Copy every record word for word. Pictures are not part of the copy.

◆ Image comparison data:
__________________________________________________

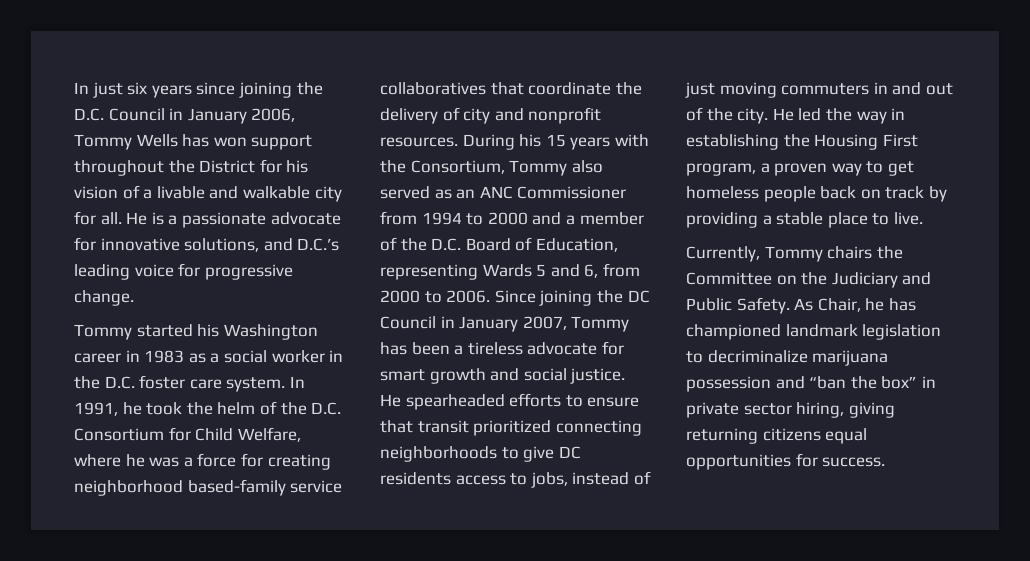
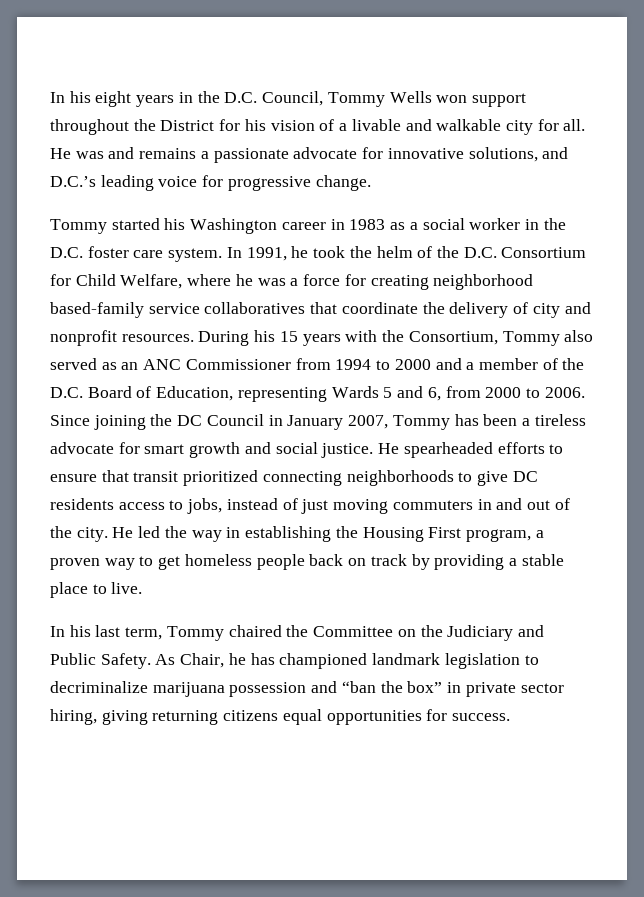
[74,82,323,98] [74,108,296,124] In just six years since joining the D.C. Council in January 2006, -> [50,91,324,107] In his eight years in the D.C. Council,
[182,134,210,147] has -> (432, 97) none
[151,212,164,225] is -> [75,147,197,159] was and remains
[686,246,873,262] Currently, Tommy chairs -> [50,625,282,641] In his last term, Tommy chaired

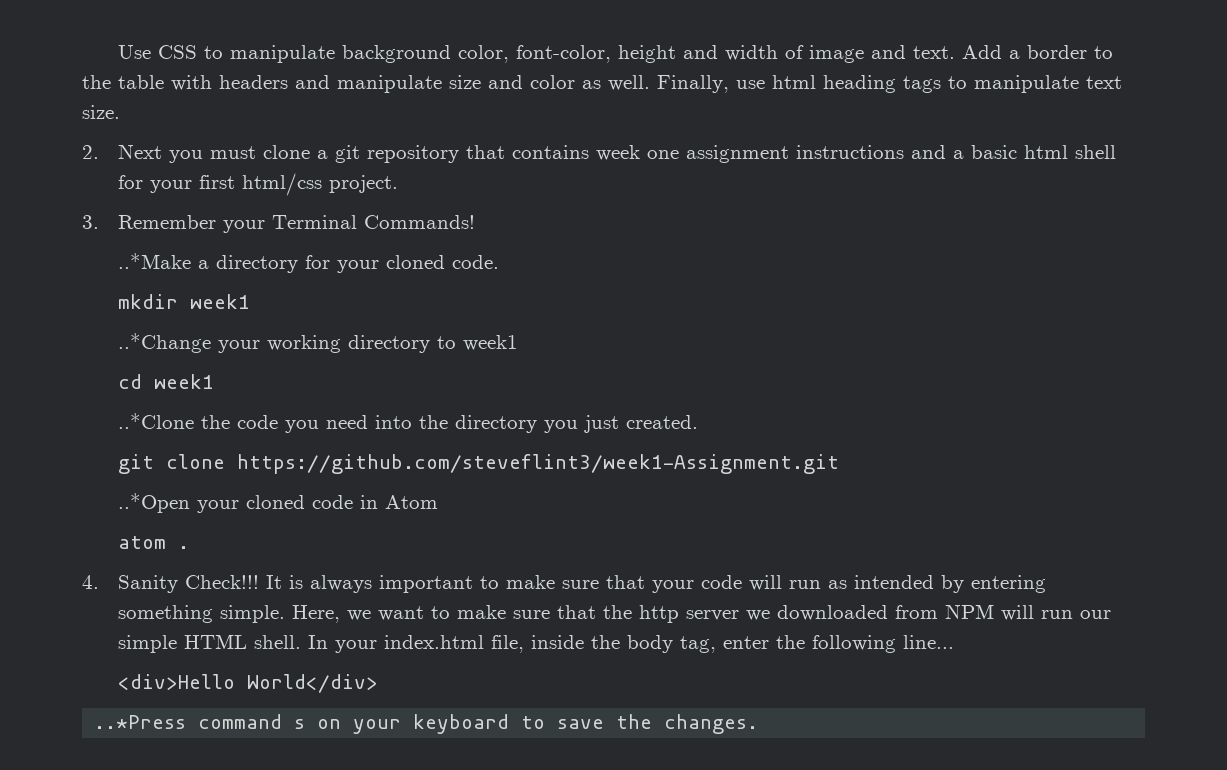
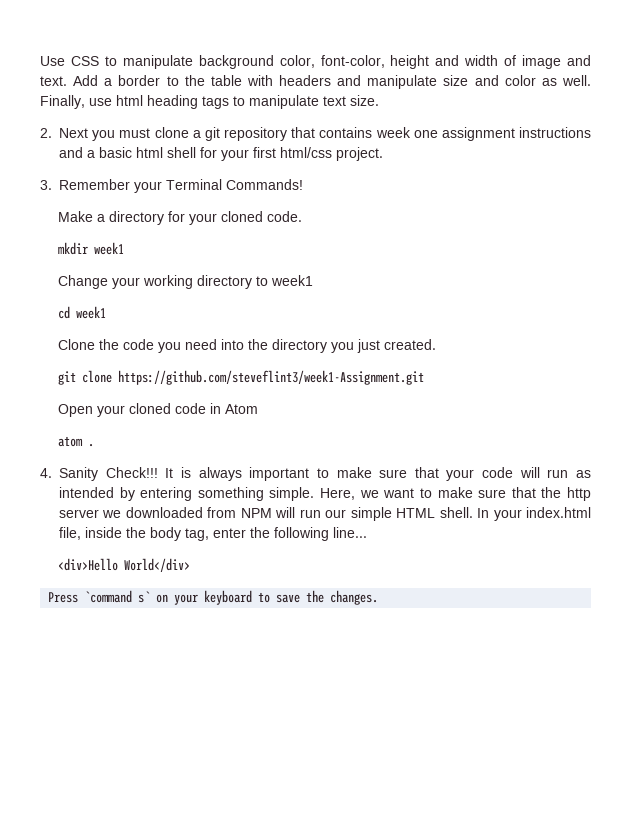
[118,253,192,269] ..*Make -> [57,211,93,222] Make
[118,333,212,353] ..*Change -> [57,275,108,289] Change
[118,413,195,429] ..*Clone -> [57,339,95,350] Clone
[118,493,191,513] ..*Open -> [57,404,93,417] Open
[94,714,306,729] ..*Press command s -> [48,590,151,603] Press `command s`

__________________________________________________

◆ Reply to the task:
[74,82,323,98] [74,108,296,124] In just six years since joining the D.C. Council in January 2006, -> [50,91,324,107] In his eight years in the D.C. Council,
[182,134,210,147] has -> (432, 97) none
[151,212,164,225] is -> [75,147,197,159] was and remains
[686,246,873,262] Currently, Tommy chairs -> [50,625,282,641] In his last term, Tommy chaired

[118,253,192,269] ..*Make -> [57,211,93,222] Make
[118,333,212,353] ..*Change -> [57,275,108,289] Change
[118,413,195,429] ..*Clone -> [57,339,95,350] Clone
[118,493,191,513] ..*Open -> [57,404,93,417] Open
[94,714,306,729] ..*Press command s -> [48,590,151,603] Press `command s`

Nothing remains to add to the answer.